First she explained why I was getting RSI, which was due to overreaching
caused by bad posture, laptop usage, etc. Gave me advice on how to stop it
getting worse, which worked. I bought an ergonomic mouse, avoid some keyboard
shortcuts, changed my chair.

Then she advised me to swim and walk (!) more. I had no expectations, just
followed her instructions. I was particularly surprised to find that walking
helped so much, but without doubt swimming was key. Swimming is so good
because it works out so many muscle groups and stretches and expands your
body. A colleague later told me that he'd had RSI and took up swimming to cure
it.

My RSI is pretty much gone now, even working very long hours, but I've
continued to swim every day.
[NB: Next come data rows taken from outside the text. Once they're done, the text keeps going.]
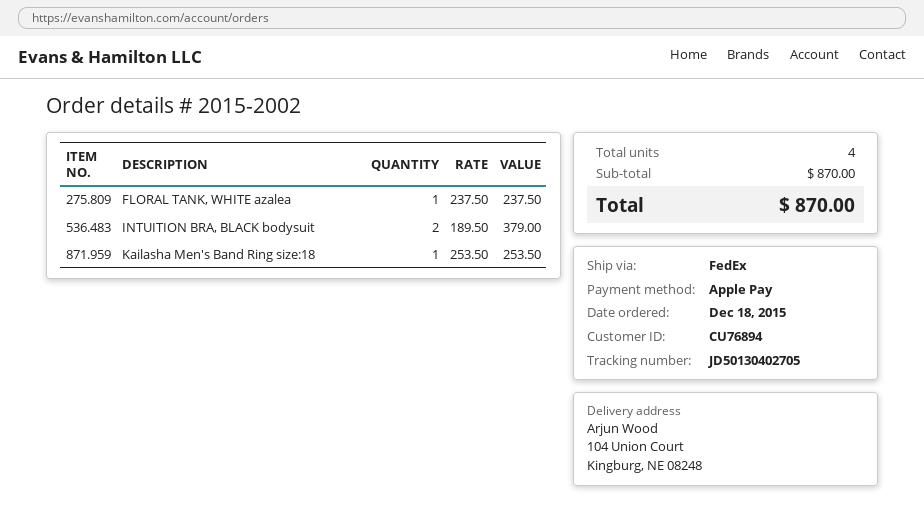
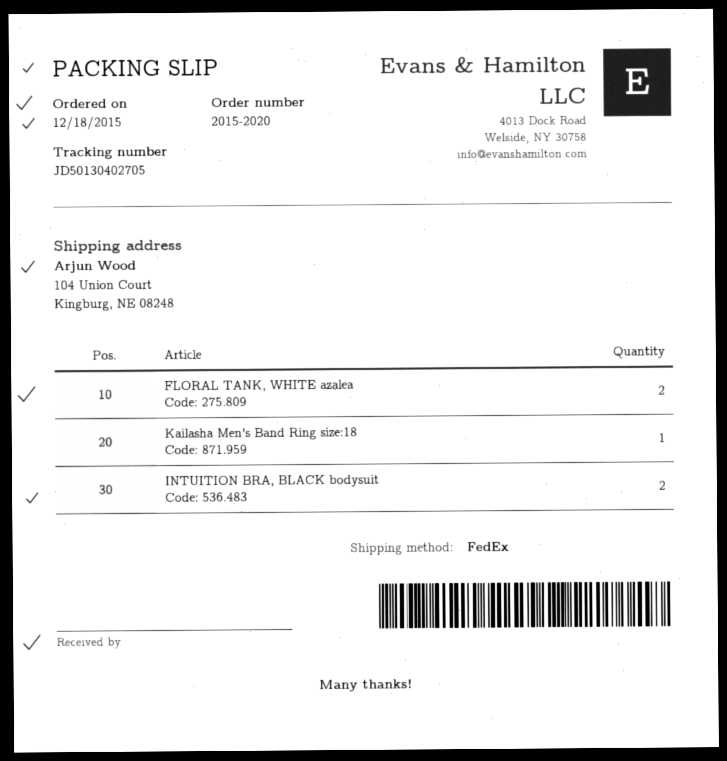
order number: 2015-2002 -> 2015-2020
FLORAL TANK, WHITE azalea: 1 -> 2

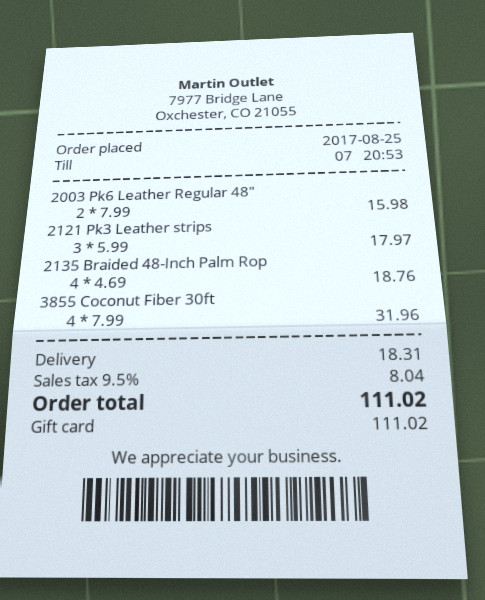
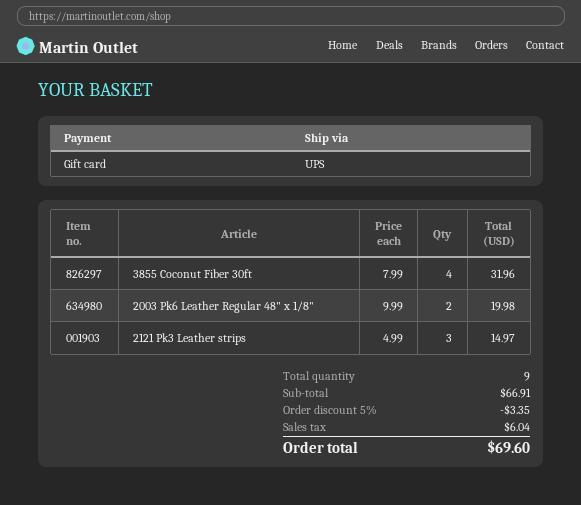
2003 Pk6 Leather Regular 48": 2 x 7.99 = 15.98 -> 2 x 9.99 = 19.98
2121 Pk3 Leather strips: 3 x 5.99 = 17.97 -> 3 x 4.99 = 14.97
2135 Braided 48-Inch Palm Rop: 4 x 4.69 = 18.76 -> none
discount: none -> 5% = 3.35
shipping: 18.31 -> none
tax: 8.04 -> 6.04
total: 111.02 -> 69.60

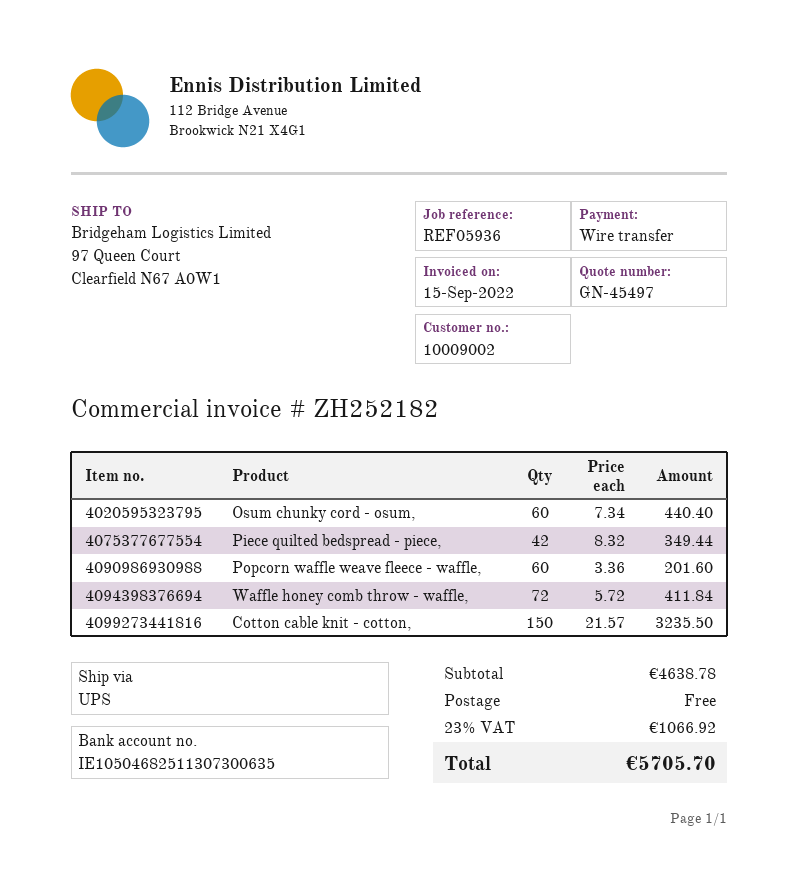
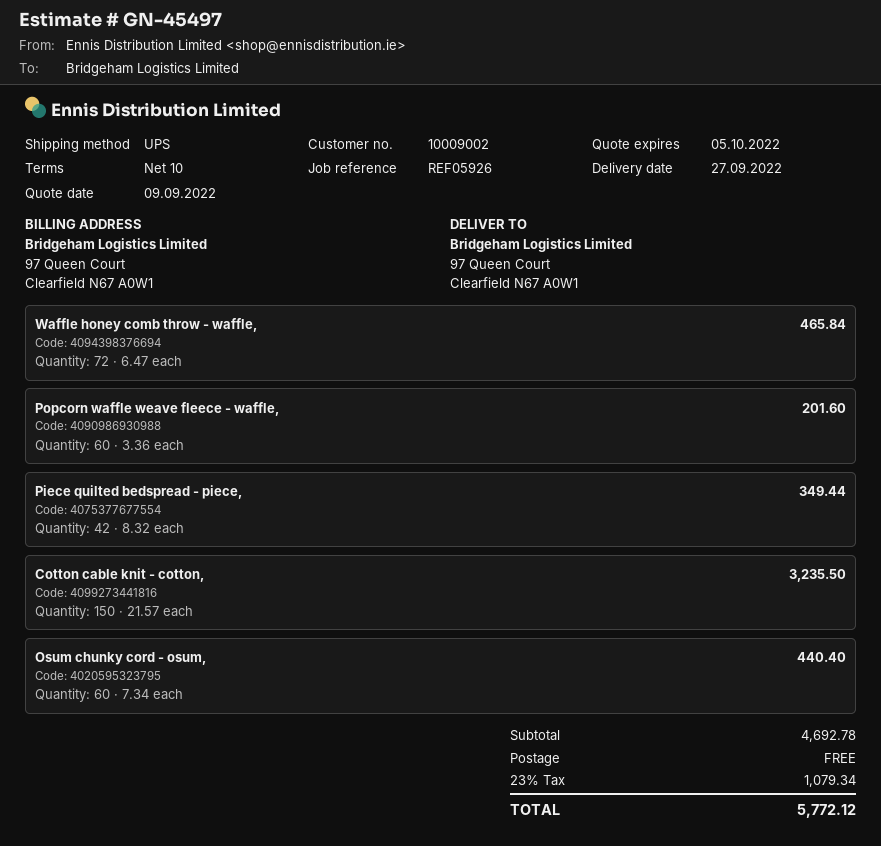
reference: REF05936 -> REF05926
Waffle honey comb throw - waffle,: 72 x 5.72 = 411.84 -> 72 x 6.47 = 465.84
subtotal: 4638.78 -> 4692.78
tax: 23% = 1066.92 -> 23% = 1079.34
total: 5705.70 -> 5772.12

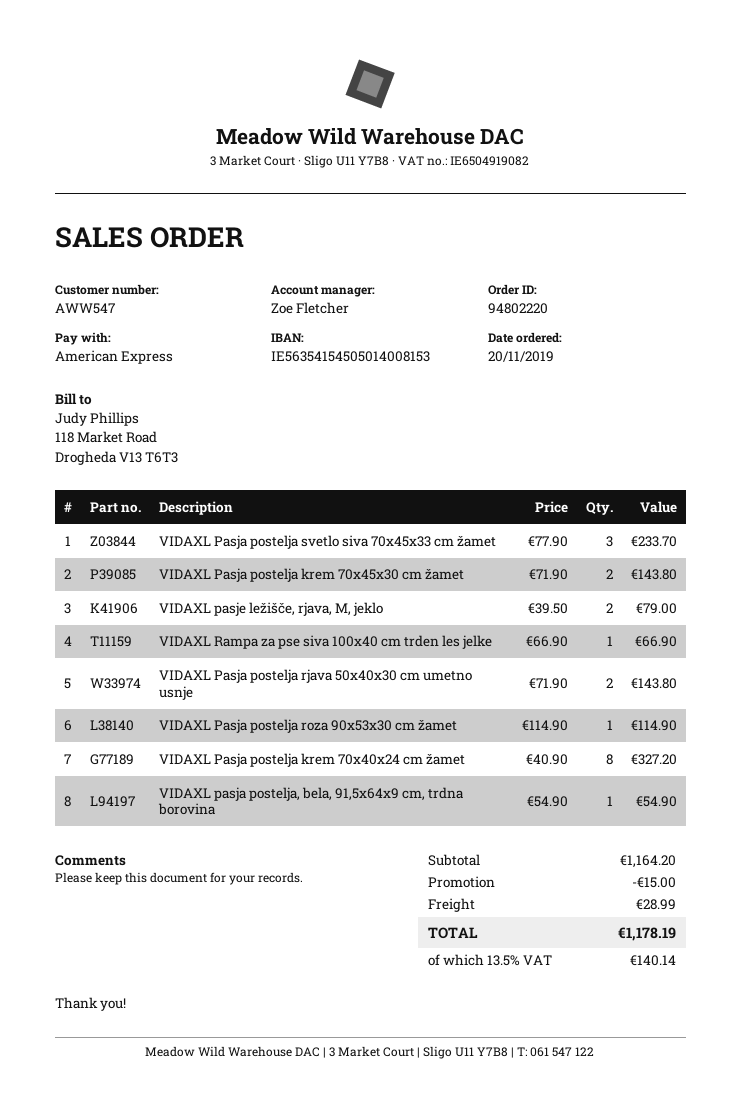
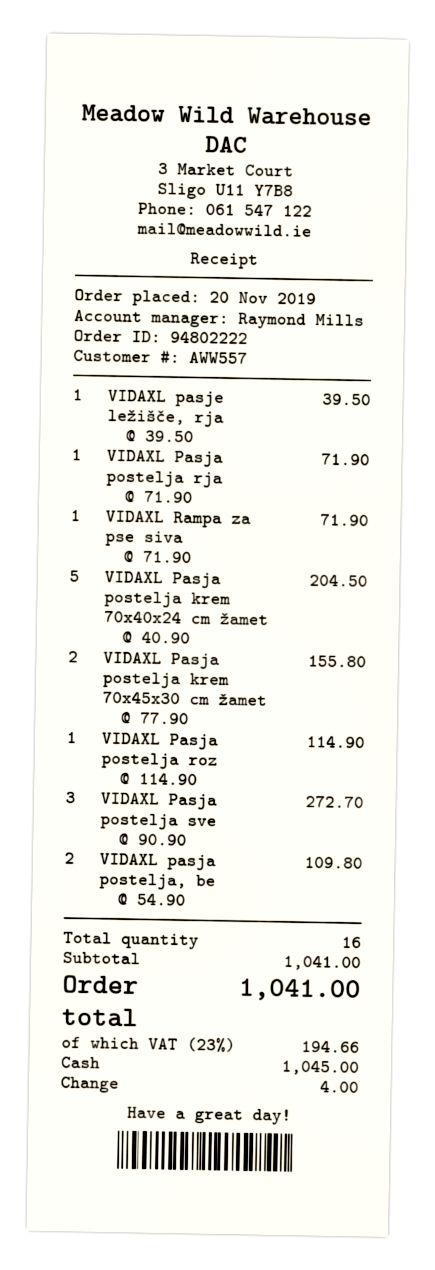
order number: 94802220 -> 94802222
customer number: AWW547 -> AWW557
sales rep: Zoe Fletcher -> Raymond Mills
payment method: American Express -> cash
VIDAXL Pasja postelja svetlo siva 70x45x33 cm žamet: 3 x 77.90 = 233.70 -> 3 x 90.90 = 272.70
VIDAXL Pasja postelja krem 70x45x30 cm žamet: 2 x 71.90 = 143.80 -> 2 x 77.90 = 155.80
VIDAXL pasje ležišče, rjava, M, jeklo: 2 x 39.50 = 79.00 -> 1 x 39.50 = 39.50
VIDAXL Rampa za pse siva 100x40 cm trden les jelke: 1 x 66.90 = 66.90 -> 1 x 71.90 = 71.90
VIDAXL Pasja postelja rjava 50x40x30 cm umetno usnje: 2 x 71.90 = 143.80 -> 1 x 71.90 = 71.90
VIDAXL Pasja postelja krem 70x40x24 cm žamet: 8 x 40.90 = 327.20 -> 5 x 40.90 = 204.50
VIDAXL pasja postelja, bela, 91,5x64x9 cm, trdna borovina: 1 x 54.90 = 54.90 -> 2 x 54.90 = 109.80
subtotal: 1164.20 -> 1041.00
discount: 15.00 -> none
shipping: 28.99 -> none
tax: 13.5% = 140.14 -> 23% = 194.66
total: 1178.19 -> 1041.00

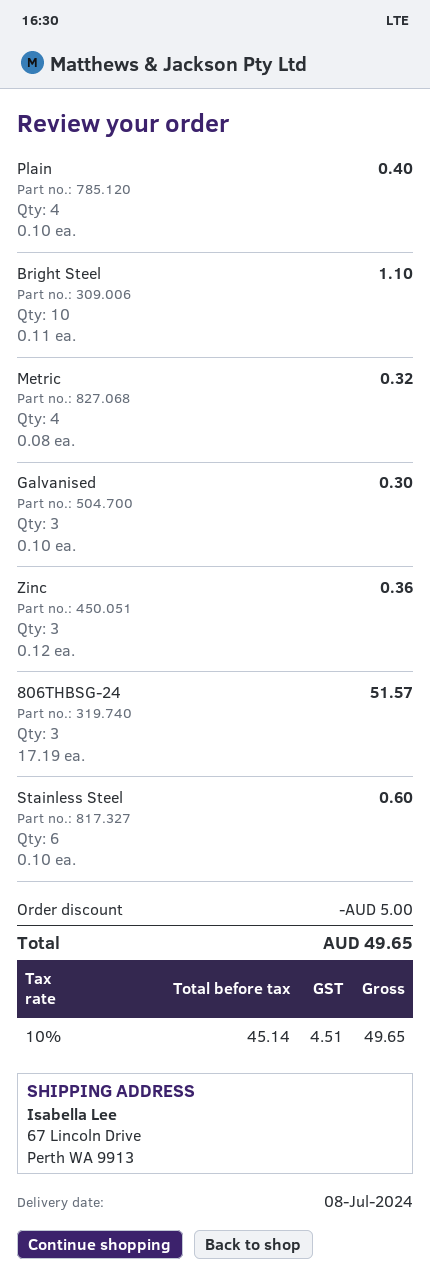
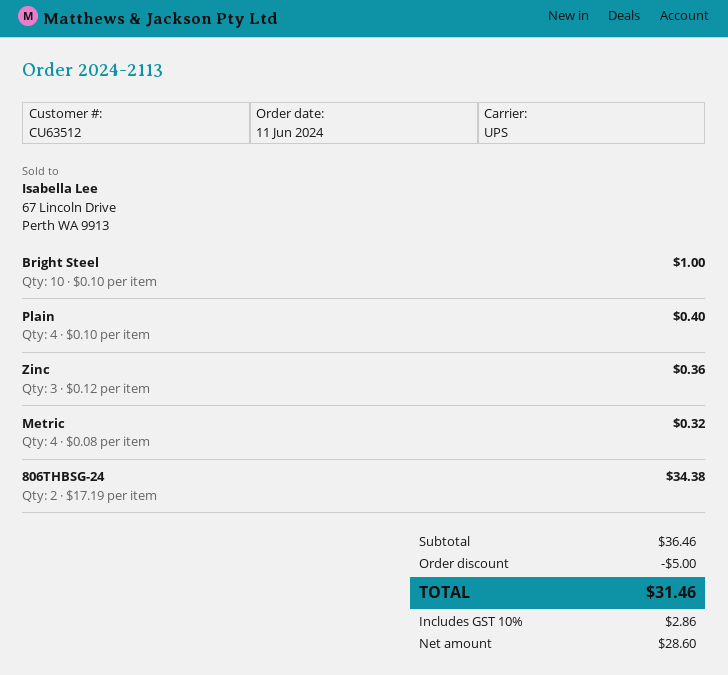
Bright Steel: 10 x 0.11 = 1.10 -> 10 x 0.10 = 1.00
Galvanised: 3 x 0.10 = 0.30 -> none
806THBSG-24: 3 x 17.19 = 51.57 -> 2 x 17.19 = 34.38
Stainless Steel: 6 x 0.10 = 0.60 -> none
net: 45.14 -> 28.60
tax: 10% = 4.51 -> 10% = 2.86
total: 49.65 -> 31.46

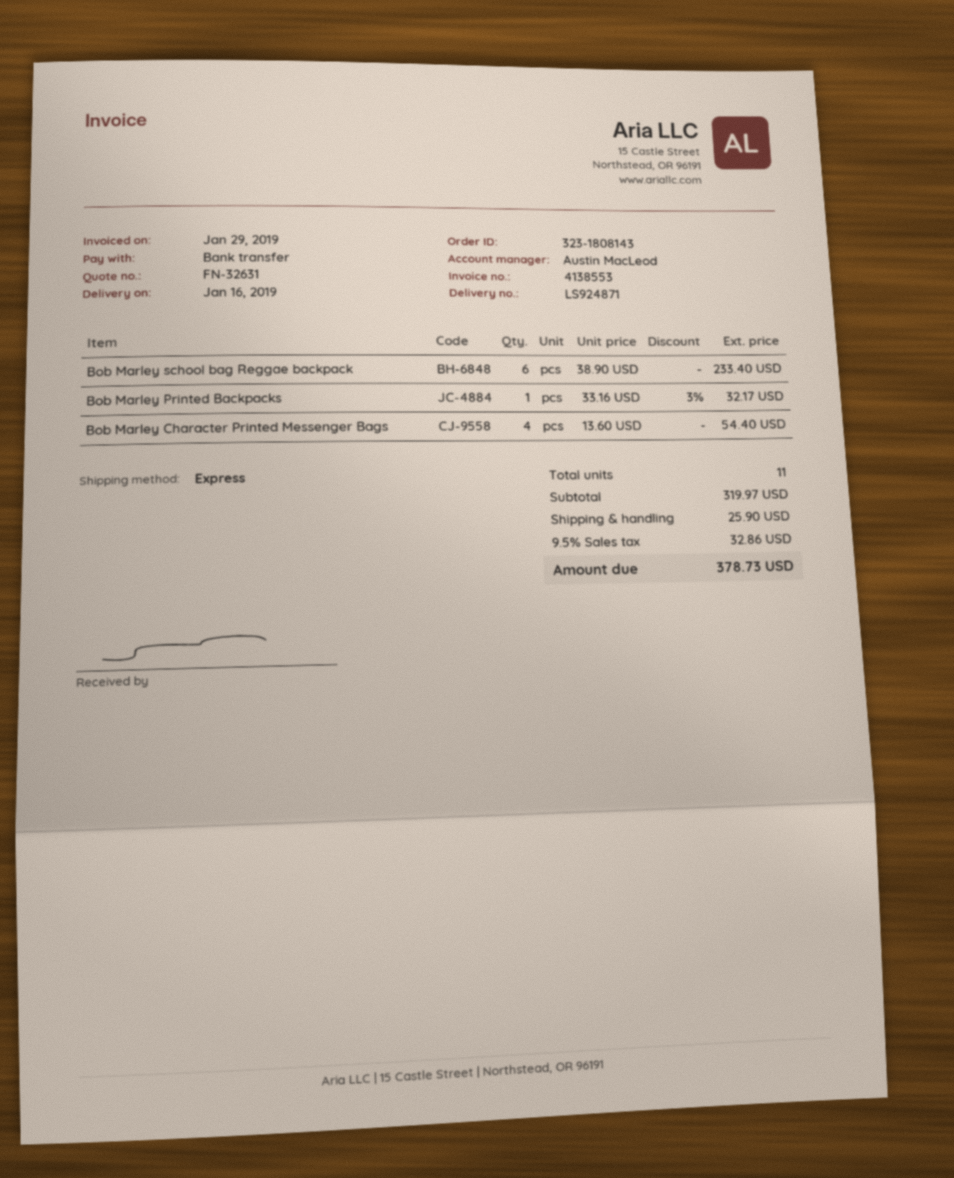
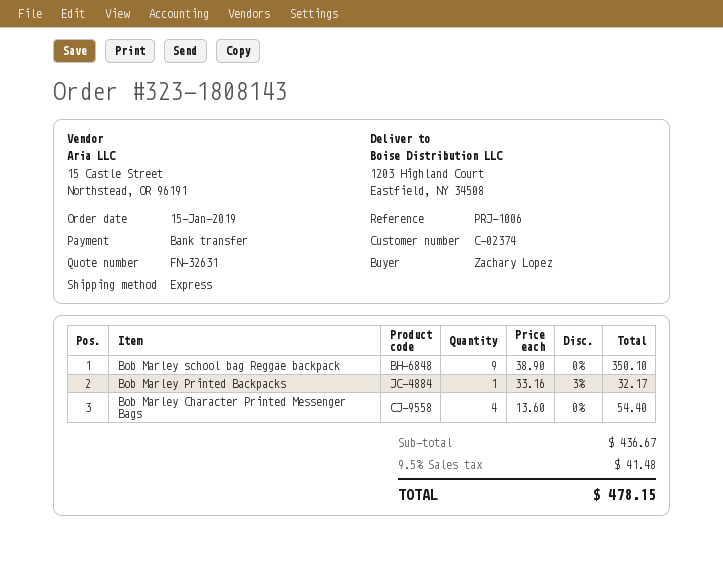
Bob Marley school bag Reggae backpack: 6 x 38.90 = 233.40 -> 9 x 38.90 = 350.10
subtotal: 319.97 -> 436.67
shipping: 25.90 -> none
tax: 9.5% = 32.86 -> 9.5% = 41.48
total: 378.73 -> 478.15

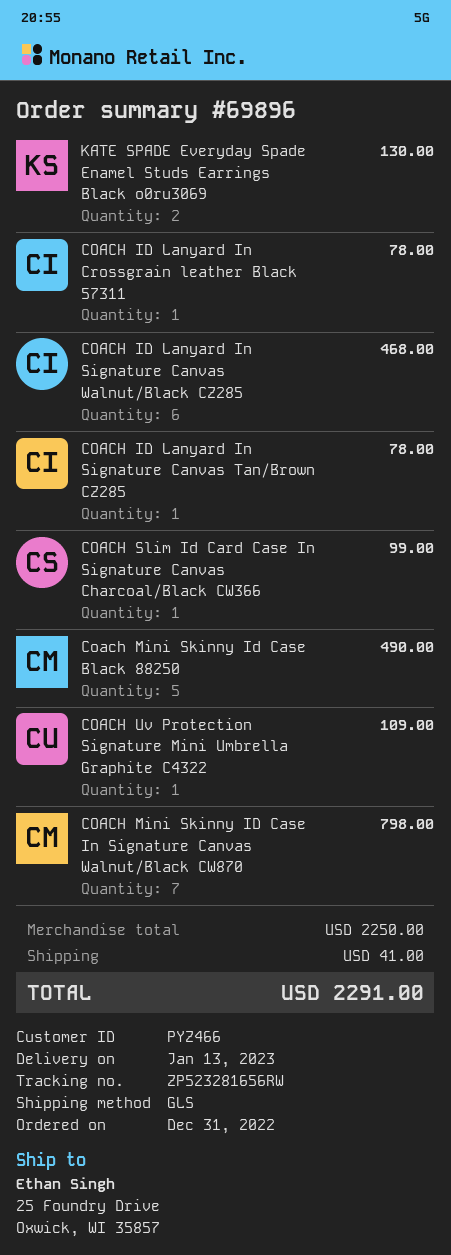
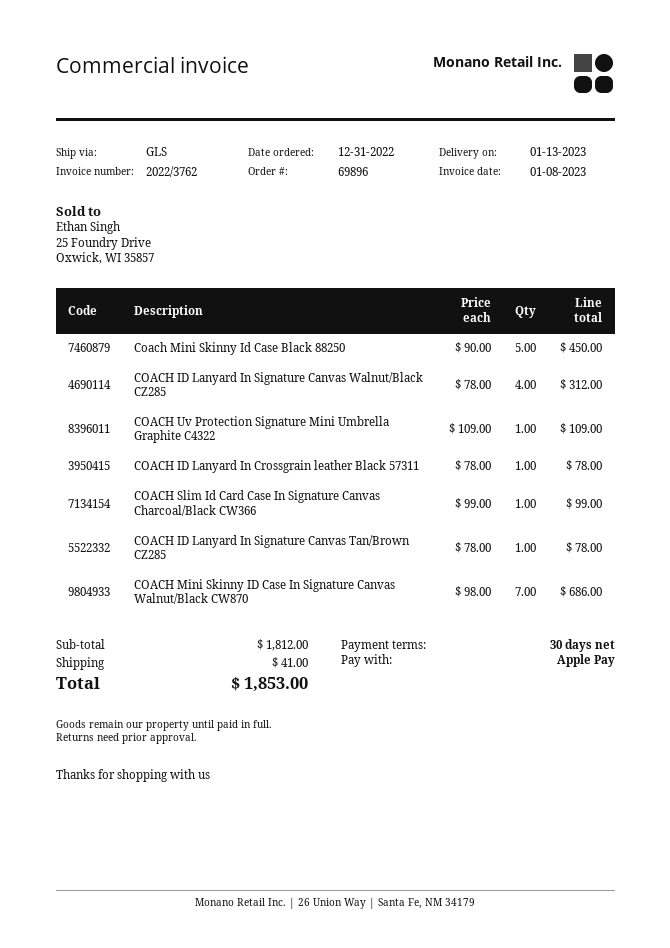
KATE SPADE Everyday Spade Enamel Studs Earrings Black o0ru3069: 2 for 130.00 -> none
COACH ID Lanyard In Signature Canvas Walnut/Black CZ285: 6 for 468.00 -> 4 for 312.00
Coach Mini Skinny Id Case Black 88250: 5 for 490.00 -> 5 for 450.00
COACH Mini Skinny ID Case In Signature Canvas Walnut/Black CW870: 7 for 798.00 -> 7 for 686.00
subtotal: 2250.00 -> 1812.00
total: 2291.00 -> 1853.00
I'd recommend it, as it's much better than
running for your joints and also avoids lifting weights, which I've never been
keen on due to the competitive (slightly obsessive!) attitudes of those who
attend crossfit, etc. Being able to swim well is a really useful skill.

------
faehnrich
That is an incorrect lifting position because that guy's huge chin makes him
top-heavy, he'll just fall over the box.